■ What this task involves: Every line of the entries below that mentions "Aktivität" is to be copied out.

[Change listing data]

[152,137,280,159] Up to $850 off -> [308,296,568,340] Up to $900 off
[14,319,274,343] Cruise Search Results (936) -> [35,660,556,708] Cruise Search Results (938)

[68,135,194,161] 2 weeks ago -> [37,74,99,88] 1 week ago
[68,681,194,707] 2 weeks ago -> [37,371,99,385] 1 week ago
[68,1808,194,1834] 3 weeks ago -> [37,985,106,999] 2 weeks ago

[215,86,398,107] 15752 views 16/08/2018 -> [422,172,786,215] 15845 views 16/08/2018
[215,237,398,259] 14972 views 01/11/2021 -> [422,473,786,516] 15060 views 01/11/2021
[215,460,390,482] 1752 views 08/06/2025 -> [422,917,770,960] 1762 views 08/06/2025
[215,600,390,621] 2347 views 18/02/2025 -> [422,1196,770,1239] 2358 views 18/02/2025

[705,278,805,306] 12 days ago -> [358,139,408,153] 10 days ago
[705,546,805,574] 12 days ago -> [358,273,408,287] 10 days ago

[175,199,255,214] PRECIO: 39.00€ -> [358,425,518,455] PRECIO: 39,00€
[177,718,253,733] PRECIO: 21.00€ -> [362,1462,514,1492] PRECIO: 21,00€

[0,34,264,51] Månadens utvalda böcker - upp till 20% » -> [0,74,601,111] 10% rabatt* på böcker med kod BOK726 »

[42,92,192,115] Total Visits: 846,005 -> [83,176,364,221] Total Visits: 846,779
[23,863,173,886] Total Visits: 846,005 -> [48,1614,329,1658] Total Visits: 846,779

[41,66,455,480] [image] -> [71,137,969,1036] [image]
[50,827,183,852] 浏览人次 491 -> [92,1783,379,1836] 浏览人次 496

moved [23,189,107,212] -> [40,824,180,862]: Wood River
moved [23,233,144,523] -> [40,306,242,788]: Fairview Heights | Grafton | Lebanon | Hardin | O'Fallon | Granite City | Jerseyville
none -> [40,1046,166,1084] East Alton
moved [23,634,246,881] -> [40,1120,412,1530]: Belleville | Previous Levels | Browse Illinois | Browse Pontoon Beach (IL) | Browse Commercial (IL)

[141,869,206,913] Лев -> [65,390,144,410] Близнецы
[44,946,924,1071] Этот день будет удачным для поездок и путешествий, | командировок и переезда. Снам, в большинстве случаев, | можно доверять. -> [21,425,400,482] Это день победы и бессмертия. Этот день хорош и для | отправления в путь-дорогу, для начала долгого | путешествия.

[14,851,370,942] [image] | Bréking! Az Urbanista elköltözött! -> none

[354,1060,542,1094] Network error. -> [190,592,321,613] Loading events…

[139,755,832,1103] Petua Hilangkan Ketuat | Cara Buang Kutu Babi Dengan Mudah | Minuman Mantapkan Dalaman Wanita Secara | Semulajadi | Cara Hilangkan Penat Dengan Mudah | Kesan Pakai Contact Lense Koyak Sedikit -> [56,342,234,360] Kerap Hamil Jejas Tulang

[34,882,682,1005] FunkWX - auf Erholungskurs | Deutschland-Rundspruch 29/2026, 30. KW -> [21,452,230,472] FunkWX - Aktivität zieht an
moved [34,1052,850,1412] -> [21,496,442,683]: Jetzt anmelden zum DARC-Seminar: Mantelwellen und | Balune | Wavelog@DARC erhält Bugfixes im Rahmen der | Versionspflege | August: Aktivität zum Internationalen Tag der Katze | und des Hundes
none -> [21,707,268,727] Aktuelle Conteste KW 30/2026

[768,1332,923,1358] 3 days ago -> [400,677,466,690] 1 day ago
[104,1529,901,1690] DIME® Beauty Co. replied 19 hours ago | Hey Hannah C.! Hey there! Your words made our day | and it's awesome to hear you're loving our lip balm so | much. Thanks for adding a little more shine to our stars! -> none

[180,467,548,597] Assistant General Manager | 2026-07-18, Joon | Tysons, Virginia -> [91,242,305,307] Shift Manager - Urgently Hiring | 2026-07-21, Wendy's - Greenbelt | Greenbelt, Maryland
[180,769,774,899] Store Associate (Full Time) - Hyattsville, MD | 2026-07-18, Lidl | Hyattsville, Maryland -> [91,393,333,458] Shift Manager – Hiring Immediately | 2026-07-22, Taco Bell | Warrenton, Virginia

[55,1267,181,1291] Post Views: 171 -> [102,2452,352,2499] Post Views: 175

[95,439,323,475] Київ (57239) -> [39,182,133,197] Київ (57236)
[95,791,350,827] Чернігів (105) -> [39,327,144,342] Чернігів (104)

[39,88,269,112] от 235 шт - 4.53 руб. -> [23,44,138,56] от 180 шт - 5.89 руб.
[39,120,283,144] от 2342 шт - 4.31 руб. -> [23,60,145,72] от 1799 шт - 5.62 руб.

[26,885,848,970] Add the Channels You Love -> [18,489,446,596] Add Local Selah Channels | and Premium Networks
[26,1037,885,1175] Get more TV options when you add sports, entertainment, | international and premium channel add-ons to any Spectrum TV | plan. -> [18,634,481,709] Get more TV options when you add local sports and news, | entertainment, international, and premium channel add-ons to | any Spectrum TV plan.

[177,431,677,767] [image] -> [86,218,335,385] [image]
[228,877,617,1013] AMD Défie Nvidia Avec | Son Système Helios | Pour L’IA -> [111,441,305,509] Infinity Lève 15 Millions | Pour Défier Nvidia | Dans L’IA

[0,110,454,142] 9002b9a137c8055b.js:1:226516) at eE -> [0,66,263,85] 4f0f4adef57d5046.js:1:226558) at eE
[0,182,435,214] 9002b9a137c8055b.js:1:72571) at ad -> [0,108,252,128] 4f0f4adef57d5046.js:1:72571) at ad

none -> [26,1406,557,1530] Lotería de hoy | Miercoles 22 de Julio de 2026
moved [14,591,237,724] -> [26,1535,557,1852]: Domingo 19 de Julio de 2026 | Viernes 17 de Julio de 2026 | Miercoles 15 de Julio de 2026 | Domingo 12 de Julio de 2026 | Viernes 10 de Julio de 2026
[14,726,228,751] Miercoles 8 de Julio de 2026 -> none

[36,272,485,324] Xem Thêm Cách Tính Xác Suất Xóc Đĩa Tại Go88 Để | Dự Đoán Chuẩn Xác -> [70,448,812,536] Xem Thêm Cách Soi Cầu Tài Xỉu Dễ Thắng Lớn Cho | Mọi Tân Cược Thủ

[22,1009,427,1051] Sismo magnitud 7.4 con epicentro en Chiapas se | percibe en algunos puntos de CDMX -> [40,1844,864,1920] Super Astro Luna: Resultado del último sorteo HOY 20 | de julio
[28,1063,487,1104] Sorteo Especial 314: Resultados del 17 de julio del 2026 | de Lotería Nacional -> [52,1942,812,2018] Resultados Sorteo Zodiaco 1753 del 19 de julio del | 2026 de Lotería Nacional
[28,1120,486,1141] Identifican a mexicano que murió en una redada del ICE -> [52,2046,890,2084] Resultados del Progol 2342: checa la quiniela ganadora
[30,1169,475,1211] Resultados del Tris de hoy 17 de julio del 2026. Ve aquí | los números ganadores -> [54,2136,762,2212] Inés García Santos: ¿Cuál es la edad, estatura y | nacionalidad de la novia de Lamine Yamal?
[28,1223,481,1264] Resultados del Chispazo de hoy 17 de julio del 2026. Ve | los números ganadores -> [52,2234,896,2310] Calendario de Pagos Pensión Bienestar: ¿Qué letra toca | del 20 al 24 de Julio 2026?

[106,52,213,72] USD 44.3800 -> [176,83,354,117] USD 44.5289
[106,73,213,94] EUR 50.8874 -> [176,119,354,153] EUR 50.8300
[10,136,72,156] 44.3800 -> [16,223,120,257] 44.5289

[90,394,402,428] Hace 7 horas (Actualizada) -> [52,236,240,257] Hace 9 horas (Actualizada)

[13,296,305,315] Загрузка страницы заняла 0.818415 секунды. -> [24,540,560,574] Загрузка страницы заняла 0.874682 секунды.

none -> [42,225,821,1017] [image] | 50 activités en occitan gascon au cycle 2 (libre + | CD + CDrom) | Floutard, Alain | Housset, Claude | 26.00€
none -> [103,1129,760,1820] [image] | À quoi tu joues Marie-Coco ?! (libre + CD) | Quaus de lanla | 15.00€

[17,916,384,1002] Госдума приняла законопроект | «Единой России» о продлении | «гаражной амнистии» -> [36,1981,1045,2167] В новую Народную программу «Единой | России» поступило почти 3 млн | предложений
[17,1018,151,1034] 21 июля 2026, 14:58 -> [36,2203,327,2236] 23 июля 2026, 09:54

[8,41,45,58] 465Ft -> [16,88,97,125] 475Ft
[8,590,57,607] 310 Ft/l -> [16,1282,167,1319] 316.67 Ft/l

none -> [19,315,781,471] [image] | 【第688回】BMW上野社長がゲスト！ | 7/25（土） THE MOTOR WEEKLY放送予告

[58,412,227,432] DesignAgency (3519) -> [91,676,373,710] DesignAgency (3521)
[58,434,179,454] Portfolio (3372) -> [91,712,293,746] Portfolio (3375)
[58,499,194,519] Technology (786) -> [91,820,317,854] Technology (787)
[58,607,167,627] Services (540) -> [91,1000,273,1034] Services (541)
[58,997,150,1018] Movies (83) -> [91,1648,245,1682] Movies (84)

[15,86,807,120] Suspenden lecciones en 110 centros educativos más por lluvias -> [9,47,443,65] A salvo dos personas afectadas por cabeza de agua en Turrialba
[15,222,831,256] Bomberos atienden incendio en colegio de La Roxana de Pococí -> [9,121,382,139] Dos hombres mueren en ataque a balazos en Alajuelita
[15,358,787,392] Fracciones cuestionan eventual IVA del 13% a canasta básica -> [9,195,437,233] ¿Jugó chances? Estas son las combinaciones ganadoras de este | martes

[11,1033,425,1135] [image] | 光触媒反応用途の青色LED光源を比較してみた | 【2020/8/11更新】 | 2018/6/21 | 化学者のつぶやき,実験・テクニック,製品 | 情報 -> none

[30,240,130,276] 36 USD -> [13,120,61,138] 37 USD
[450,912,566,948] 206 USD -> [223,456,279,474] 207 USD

■ Solved exercise:
[34,882,682,1005] FunkWX - auf Erholungskurs | Deutschland-Rundspruch 29/2026, 30. KW -> [21,452,230,472] FunkWX - Aktivität zieht an
moved [34,1052,850,1412] -> [21,496,442,683]: Jetzt anmelden zum DARC-Seminar: Mantelwellen und | Balune | Wavelog@DARC erhält Bugfixes im Rahmen der | Versionspflege | August: Aktivität zum Internationalen Tag der Katze | und des Hundes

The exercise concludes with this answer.